■ **Your goal**
Retype word for word the stretch of entries below from the line that has "position:absolute; left:30px; top:156px;" through the line that has "position:absolute; left:0; right:0;", and omit the pictures.

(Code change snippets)

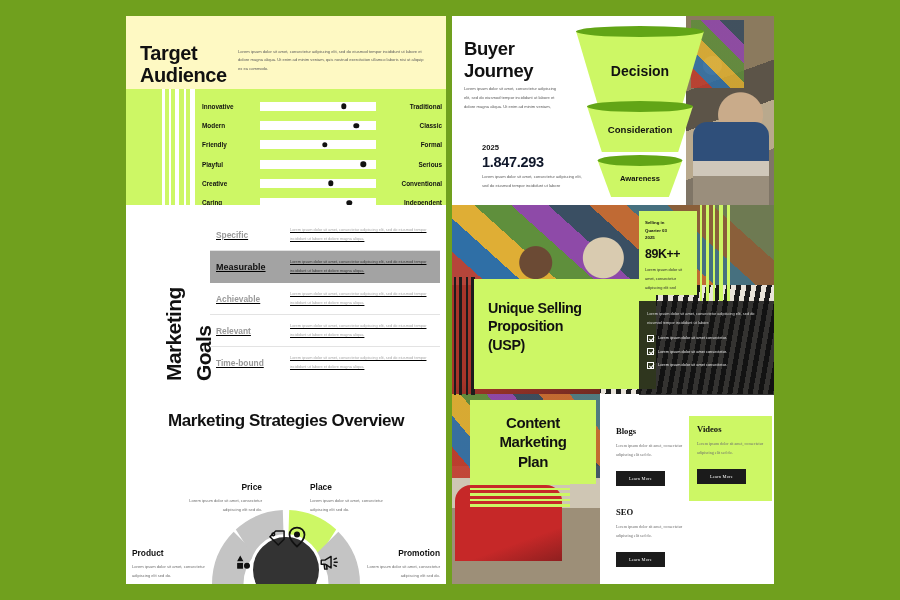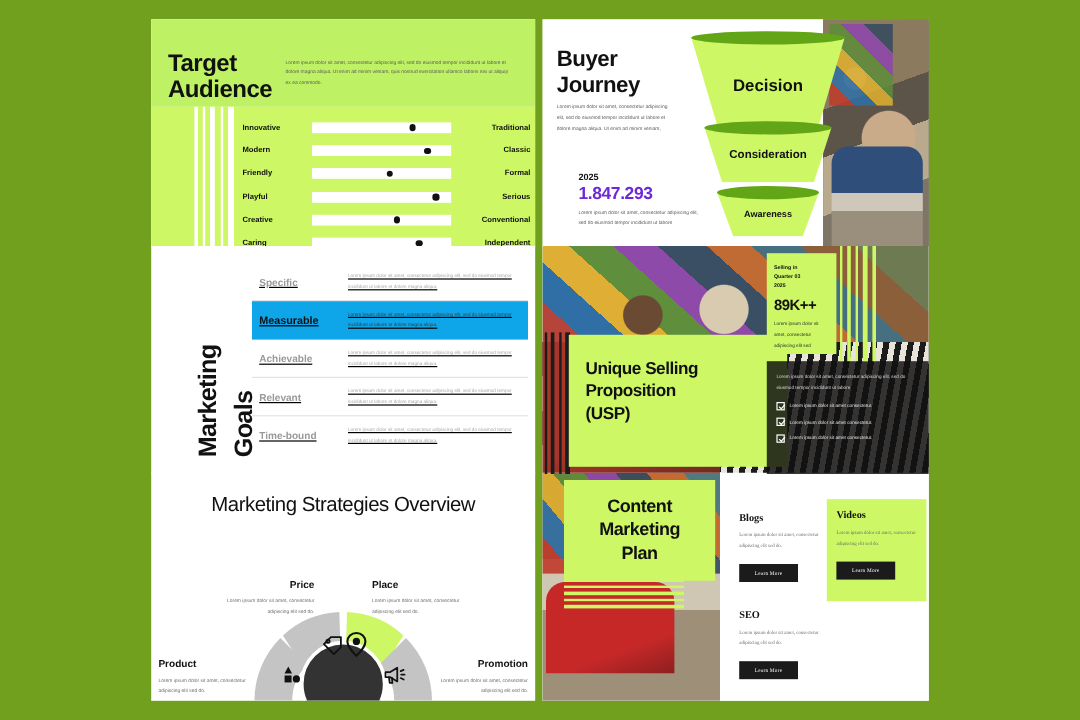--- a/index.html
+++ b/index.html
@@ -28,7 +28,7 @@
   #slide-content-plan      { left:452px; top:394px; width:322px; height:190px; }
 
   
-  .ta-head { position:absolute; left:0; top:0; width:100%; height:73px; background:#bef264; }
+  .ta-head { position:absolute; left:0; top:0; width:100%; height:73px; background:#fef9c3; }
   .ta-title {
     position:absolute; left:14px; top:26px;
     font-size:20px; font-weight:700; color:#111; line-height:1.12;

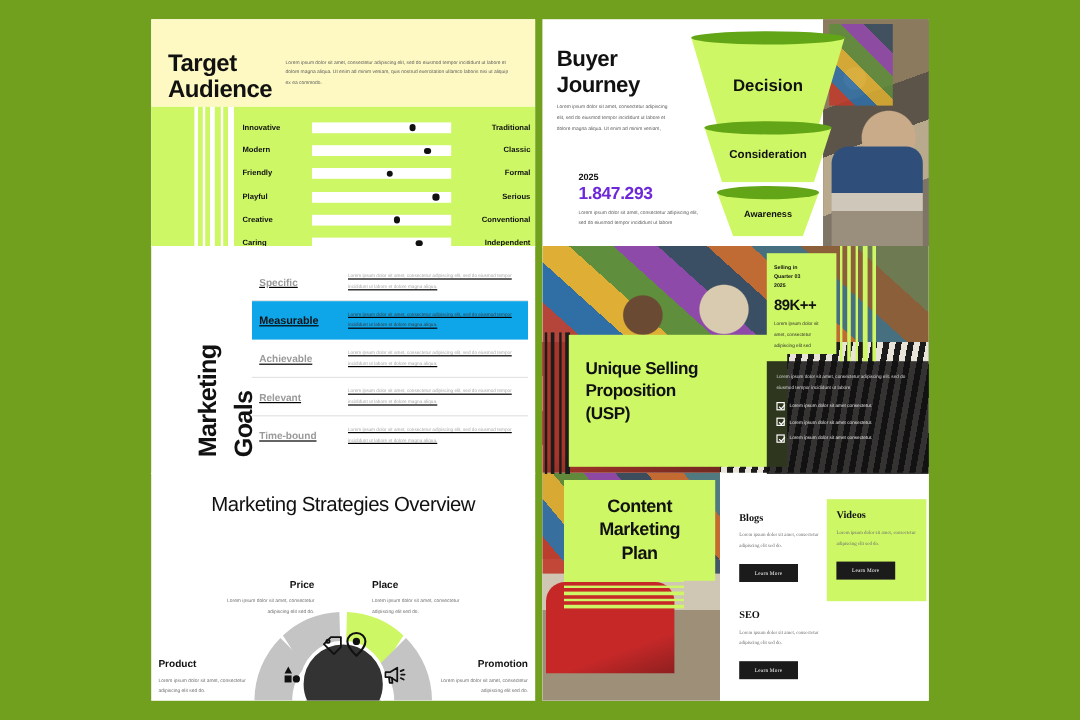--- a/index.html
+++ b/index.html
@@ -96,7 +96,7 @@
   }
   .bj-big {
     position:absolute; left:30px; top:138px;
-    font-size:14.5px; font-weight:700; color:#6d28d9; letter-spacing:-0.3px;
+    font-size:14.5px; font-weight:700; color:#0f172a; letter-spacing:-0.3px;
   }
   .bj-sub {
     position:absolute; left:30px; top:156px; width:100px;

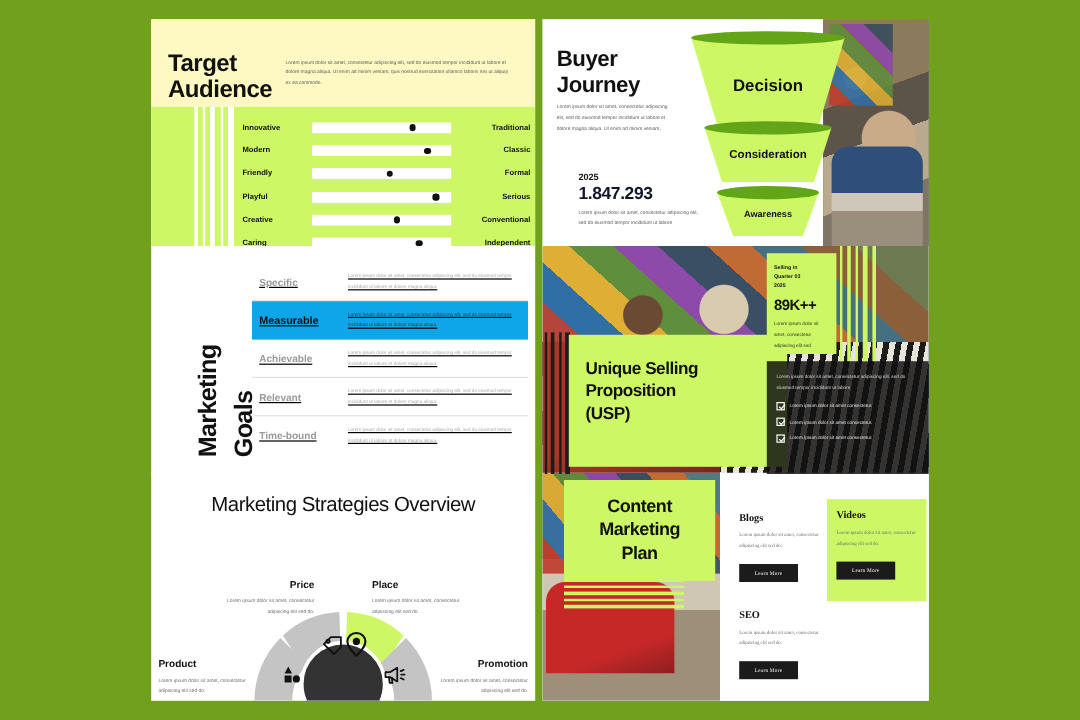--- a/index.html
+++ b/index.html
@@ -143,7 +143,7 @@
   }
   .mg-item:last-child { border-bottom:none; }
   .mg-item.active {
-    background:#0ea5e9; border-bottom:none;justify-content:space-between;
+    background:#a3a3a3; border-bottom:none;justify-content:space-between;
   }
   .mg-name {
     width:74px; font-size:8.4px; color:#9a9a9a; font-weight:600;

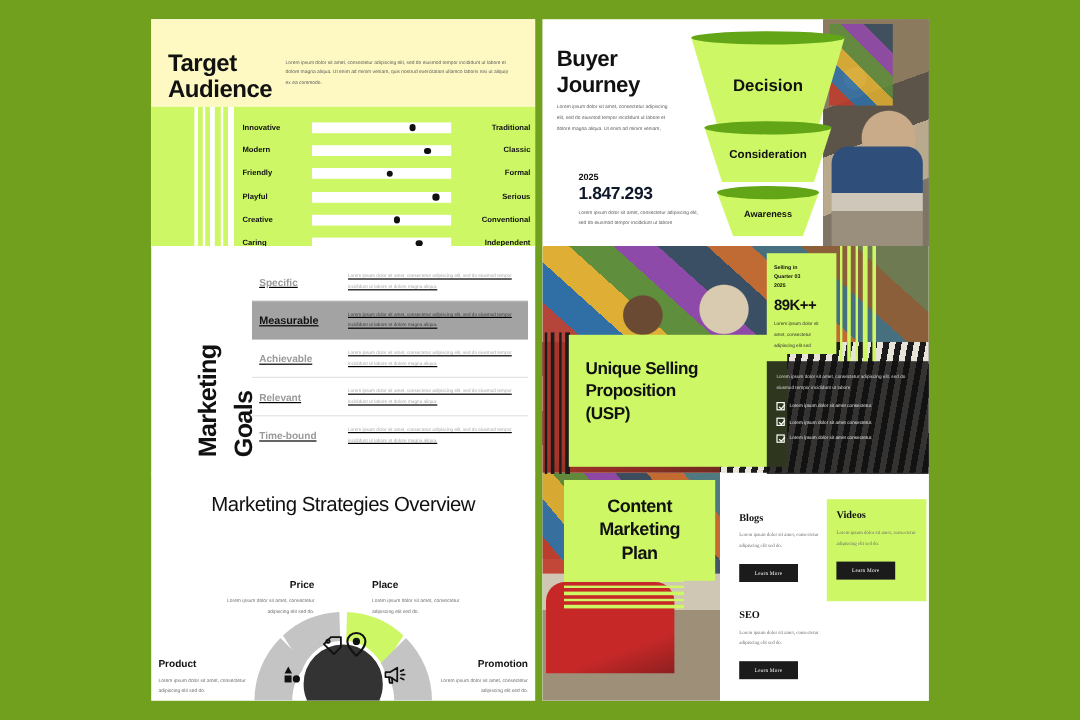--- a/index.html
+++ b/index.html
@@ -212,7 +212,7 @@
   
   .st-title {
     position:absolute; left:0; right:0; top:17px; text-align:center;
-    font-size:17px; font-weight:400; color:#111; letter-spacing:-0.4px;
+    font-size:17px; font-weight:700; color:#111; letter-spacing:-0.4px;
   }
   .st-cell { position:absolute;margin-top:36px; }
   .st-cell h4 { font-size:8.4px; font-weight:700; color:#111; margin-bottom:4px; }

■ **Solution for this problem**
     position:absolute; left:30px; top:156px; width:100px;

--- a/index.html
+++ b/index.html
@@ -143,7 +143,7 @@
   }
   .mg-item:last-child { border-bottom:none; }
   .mg-item.active {
-    background:#0ea5e9; border-bottom:none;justify-content:space-between;
+    background:#a3a3a3; border-bottom:none;justify-content:space-between;
   }
   .mg-name {
     width:74px; font-size:8.4px; color:#9a9a9a; font-weight:600;

--- a/index.html
+++ b/index.html
@@ -212,7 +212,7 @@
   
   .st-title {
     position:absolute; left:0; right:0; top:17px; text-align:center;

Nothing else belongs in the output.